Asked whether her vetoes would disrupt dealmaking, Palin said she and her administration are not interested in playing political games or using public money to make friends with individual lawmakers.

"I can't do that," she said. "I don't have time to do it, I'm not politically savvy enough to be able to do it, and I don't want to do it."

Palin said Alaskans are fed up with the way legislators handle budgets. They refrain from challenging budget items for fear of upsetting their peers who push them, she said

The former mayor of Wasilla said she is accustomed to an open budget process at the municipal level and wants something similar at the state level.

"You have to do this in front of God and everyone," she said. "The budget process that we go through, I think, is ridiculous."

Debate in nonpublic sessions and last-minute budget changes ultimately harm the state, she said.

"I think Alaskans deserve a better process," she said.

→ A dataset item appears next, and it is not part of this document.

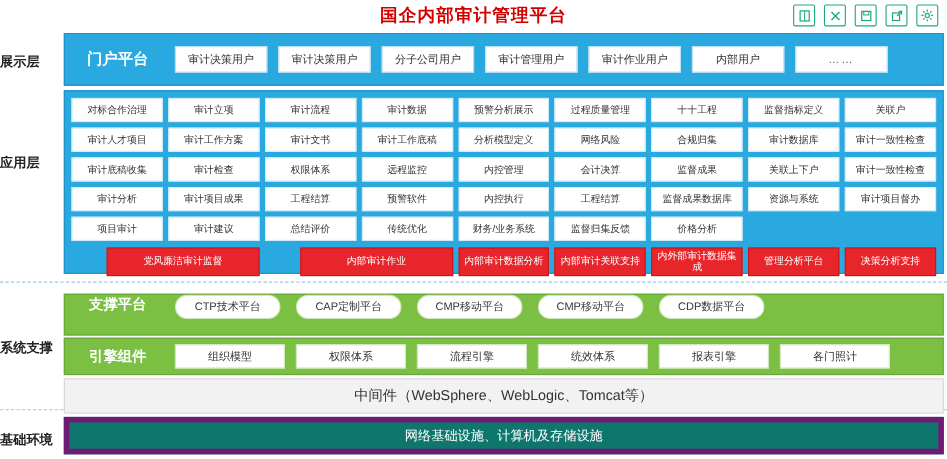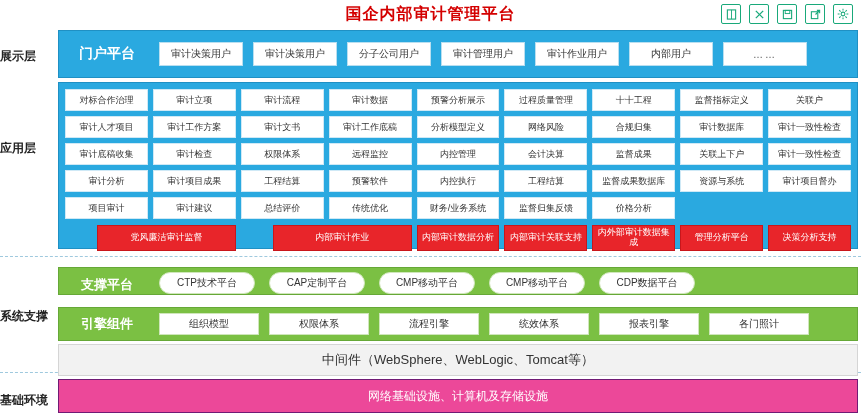"支撑平台" .support { align-items: flex-end -> flex-start; height: 28px -> 38px }
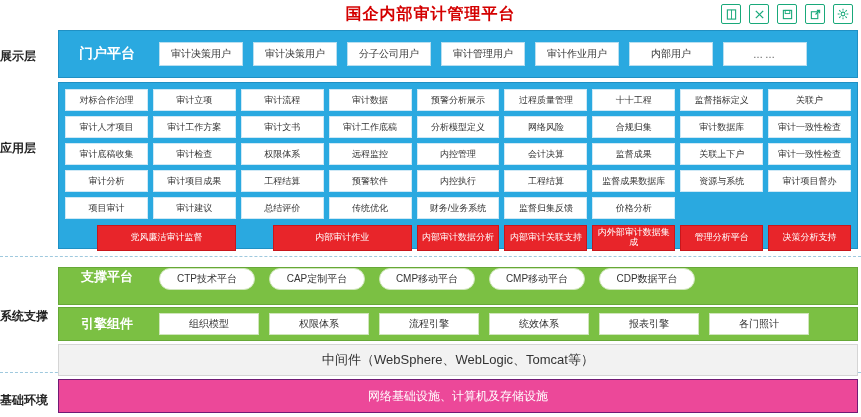"网络基础设施、计算机及存储设施" .infra { background: #ec4899 -> #0f766e; border: 1px solid #701a75 -> 5px solid #701a75 }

Palin also chided lawmakers for their handling of public school funding.

Her administration offered to work on a plan for fixing the system but legislators did not accept and ended up with no agreement, she said.

When lawmakers failed to reach agreement on long-term fixes, they implemented a one-year fix and set up a task force to study the issue. The group will meet next week.

Palin appointed Carl Rose, executive director of the Association of Alaska School Boards, to the group.

"He'll be, I think, a good voice for the administration in looking at the whole big picture and not allowing politics to get into play," she said. "The challenge for this group is that you have immensely passionate legislators."